What is Model Routing?
Model routing is the logic that decides which AI model to use for a given request. Instead of sending every request to the same model, you route requests based on task type, cost, security requirements, and reliability.
Example routing decisions:
- Use Kimi K2.5 for routine tasks (cost optimization)
- Use Claude Sonnet 4.5 for security-sensitive decisions (robustness)
- Use Claude Opus 4.6 for complex reasoning (once a month, only if needed)
- Failover to a backup model if the primary is down
The Kimi K2.5 → Claude Sonnet → Opus Strategy
Why This Three-Tier Approach
This balances three competing goals:
- Cost: Kimi K2.5 costs ~90% less than Opus, so use it by default
- Robustness: Claude is better at handling adversarial inputs, so use it for sensitive tasks
- Power: Opus is more capable at complex reasoning, so use it sparingly
Monthly cost impact (moderate usage):
- Kimi primary: ~$12-25
- Claude Opus primary: ~$50-150
- Three-tier (Kimi + Sonnet + Opus): ~$20-35 (with strong fallback reliability)

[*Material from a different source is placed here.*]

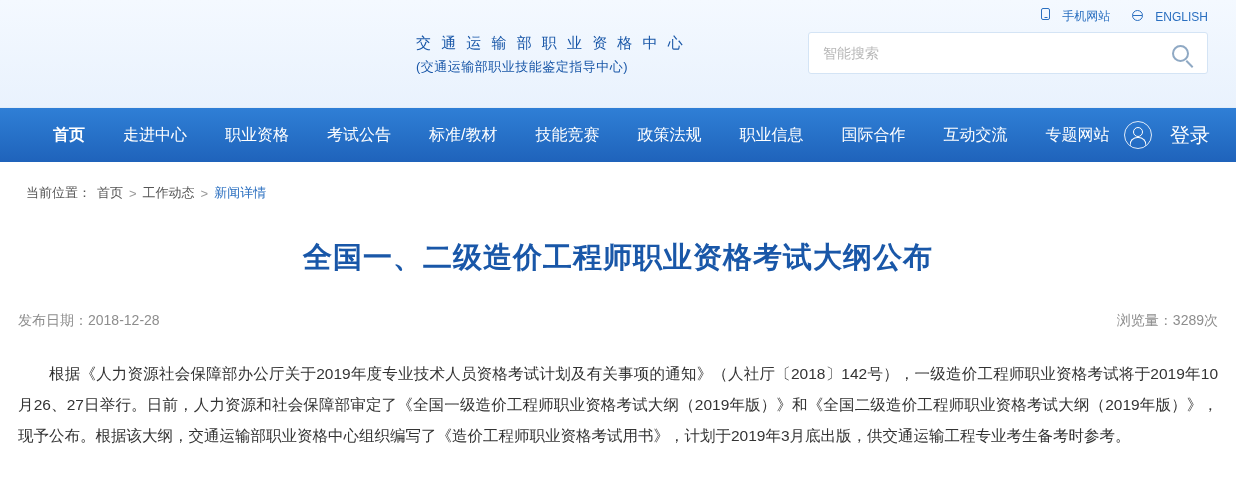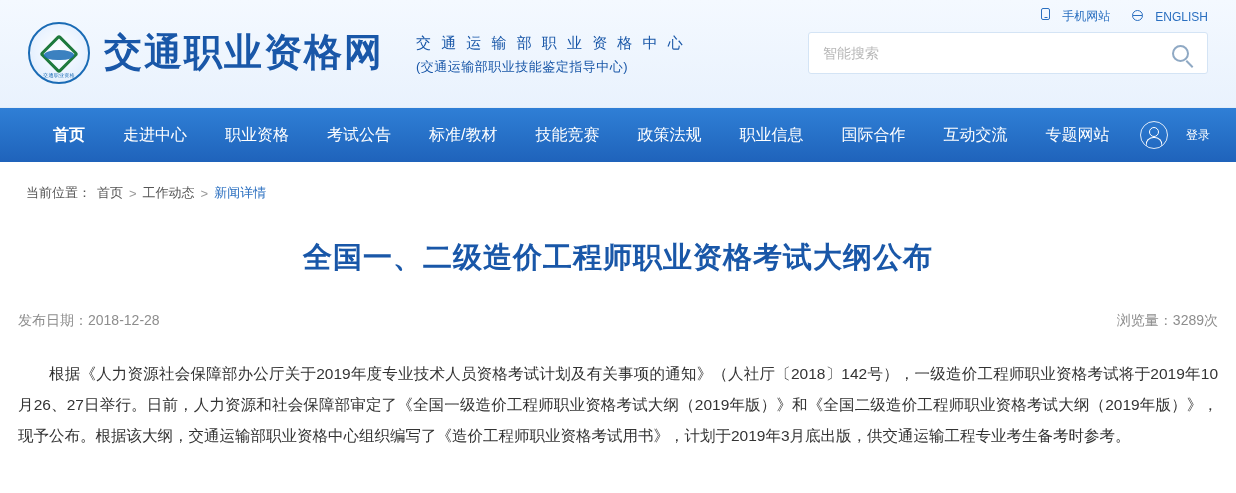"交通职业资格网" div.brand { html: <div> <div> <div>交通职业资格</div> </div> <div>交通职业资格网</div> </div> -> none }
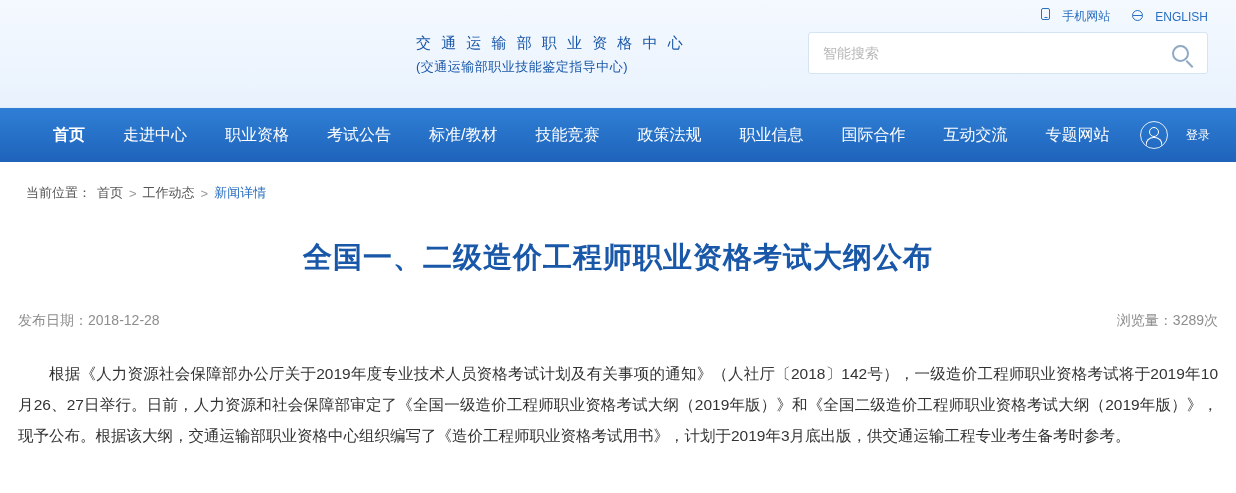"登录" .login-link { font-size: 12px -> 20px }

Routing Rules Configuration
# ~/.openclaw/model-routing.yml
version: '1.0'
# Default model (used for most requests)
default_model: 'kimi-k2.5'
# Model failover chain (if primary is down/rate-limited, try next)
failover_chain:
- 'kimi-k2.5'
- 'claude-sonnet-4-5'
- 'claude-opus-4-6'
- 'gpt-4-turbo'
# Routing rules (override default based on conditions)
routes:
# Rule 1: Security-sensitive decisions always use Claude
- name: 'security_sensitive'
condition: 'task_category == "security" OR task_category == "financial"'
model: 'claude-sonnet-4-5'
reason: 'Better documented adversarial robustness'
# Rule 2: Routine work uses cheap Kimi
- name: 'routine_work'
condition: 'task_complexity == "simple" AND retry_count == 0'
model: 'kimi-k2.5'
reason: 'Cost optimization for routine requests'
# Rule 3: Complex reasoning on rare occasions
- name: 'complex_reasoning'
condition: 'task_complexity == "hard" AND monthly_opus_usage < 5'
model: 'claude-opus-4-6'
reason: 'Maximum reasoning capability needed'
# Rule 4: Fallback to Claude on retry
- name: 'retry_with_better_model'
condition: 'retry_count > 0'
model: 'claude-sonnet-4-5'
reason: 'More robust model for difficult cases'
# Rule 5: Use best available if cost budget allows
- name: 'budget_available'
condition: 'today_cost < daily_budget_limit AND task_is_important'
model: 'claude-opus-4-6'
reason: 'Best effort when budget permits'
# Model-specific configurations
model_config:
kimi-k2.5:
provider: 'moonshot'
api_endpoint: 'https://api.moonshot.cn/v1'
cost_per_mtok_input: 0.004
cost_per_mtok_output: 0.008
timeout: 30
max_retries: 2
rate_limit: 600_000 # tokens per minute
claude-sonnet-4-5:
provider: 'anthropic'
api_endpoint: 'https://api.anthropic.com/v1'
cost_per_mtok_input: 0.003
cost_per_mtok_output: 0.015
timeout: 30
max_retries: 3
rate_limit: 40_000 # tokens per minute
claude-opus-4-6:
provider: 'anthropic'
api_endpoint: 'https://api.anthropic.com/v1'
cost_per_mtok_input: 0.015
cost_per_mtok_output: 0.075
timeout: 60
max_retries: 2
rate_limit: 40_000 # tokens per minute
# Budget limits
budgets:
daily_limit: 50
monthly_limit: 1000
per_session_limit: 100
per_request_limit: 10
Decision Tree: Which Model to Use
START: New request arrives
1. Is this a security-sensitive decision (auth, financial, compliance)?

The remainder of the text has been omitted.